### [About this exercise]
Nothing but the text of the records belongs in your answer: repeat all of it exactly and leave out the images.

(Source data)
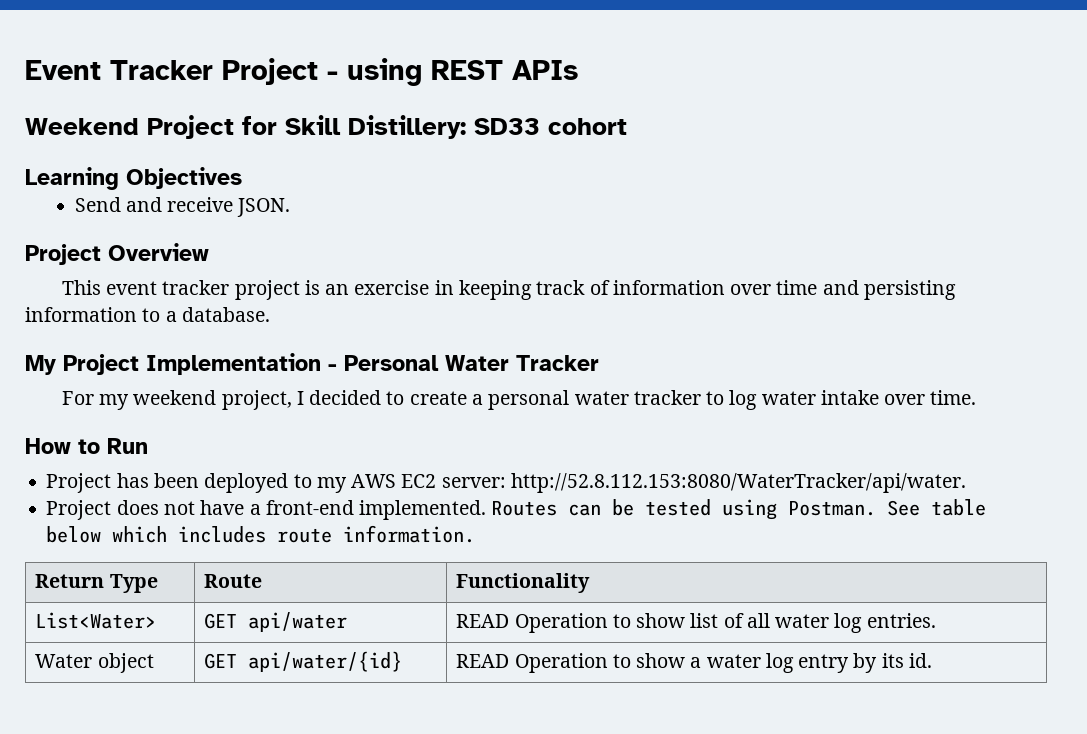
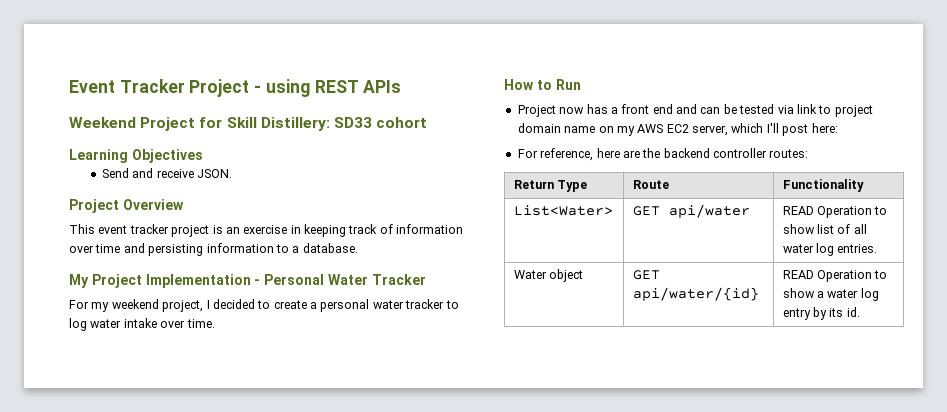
[116,473,966,493] [46,499,987,520] [46,525,476,543] has been deployed to my AWS EC2 server: http://52.8.112.153:8080/WaterTracker/api/water. // Project does not have a front-end implemented. Routes can be tested using Postman. See table below which includes route information. -> [559,104,873,117] [517,123,838,136] [517,148,809,161] now has a front end and can be tested via link to project domain name on my AWS EC2 server, which I'll post here: // For reference, here are the backend controller routes:

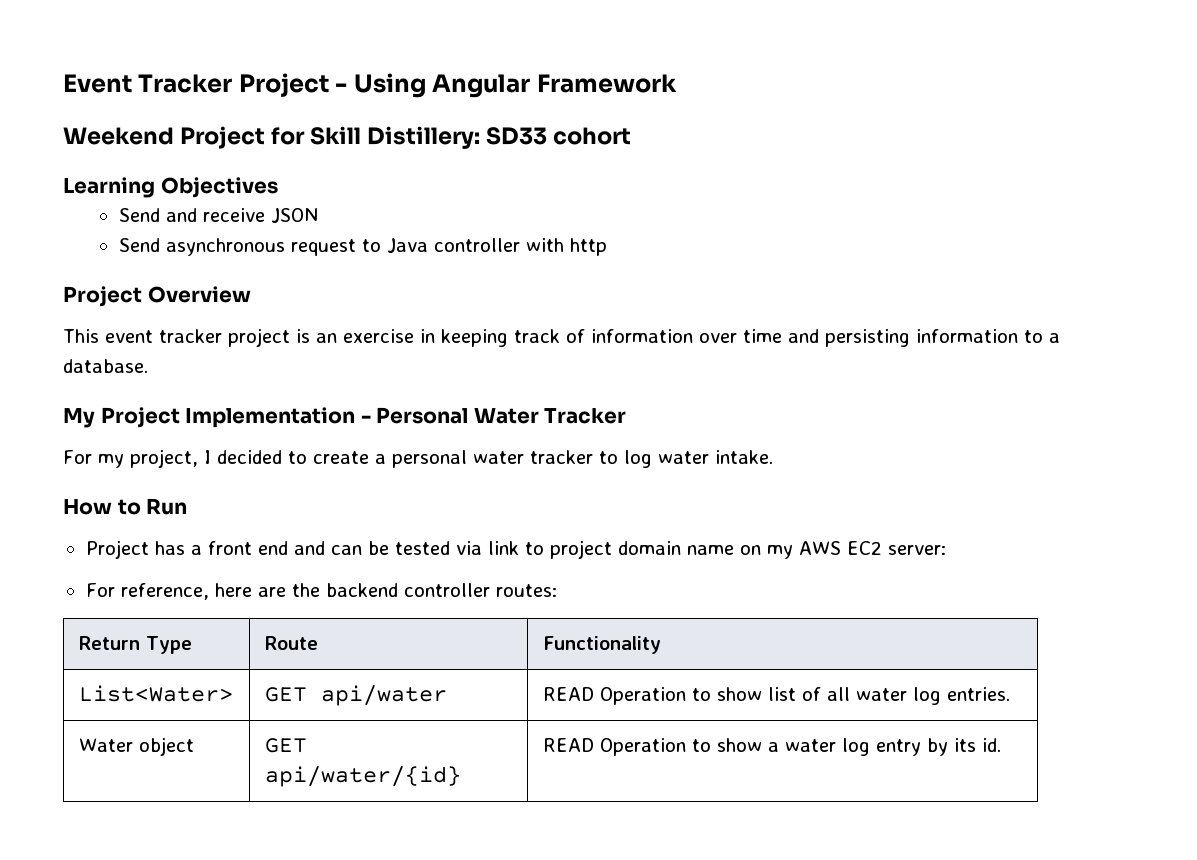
[265,79,402,97] using REST APIs -> [353,73,677,98] Using Angular Framework
[197,169,233,178] JSON. -> [270,208,318,223] [118,238,607,256] JSON // Send asynchronous request to Java controller with http
[111,299,159,309] weekend -> (124, 461) none
[123,318,215,328] intake over time. -> [715,450,773,464] intake.
[559,107,585,114] now -> (149, 549) none
[692,123,838,136] server, which I'll post here: -> [887,545,946,555] server:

### [The answer]
[116,473,966,493] [46,499,987,520] [46,525,476,543] has been deployed to my AWS EC2 server: http://52.8.112.153:8080/WaterTracker/api/water. // Project does not have a front-end implemented. Routes can be tested using Postman. See table below which includes route information. -> [559,104,873,117] [517,123,838,136] [517,148,809,161] now has a front end and can be tested via link to project domain name on my AWS EC2 server, which I'll post here: // For reference, here are the backend controller routes:

[265,79,402,97] using REST APIs -> [353,73,677,98] Using Angular Framework
[197,169,233,178] JSON. -> [270,208,318,223] [118,238,607,256] JSON // Send asynchronous request to Java controller with http
[111,299,159,309] weekend -> (124, 461) none
[123,318,215,328] intake over time. -> [715,450,773,464] intake.
[559,107,585,114] now -> (149, 549) none
[692,123,838,136] server, which I'll post here: -> [887,545,946,555] server:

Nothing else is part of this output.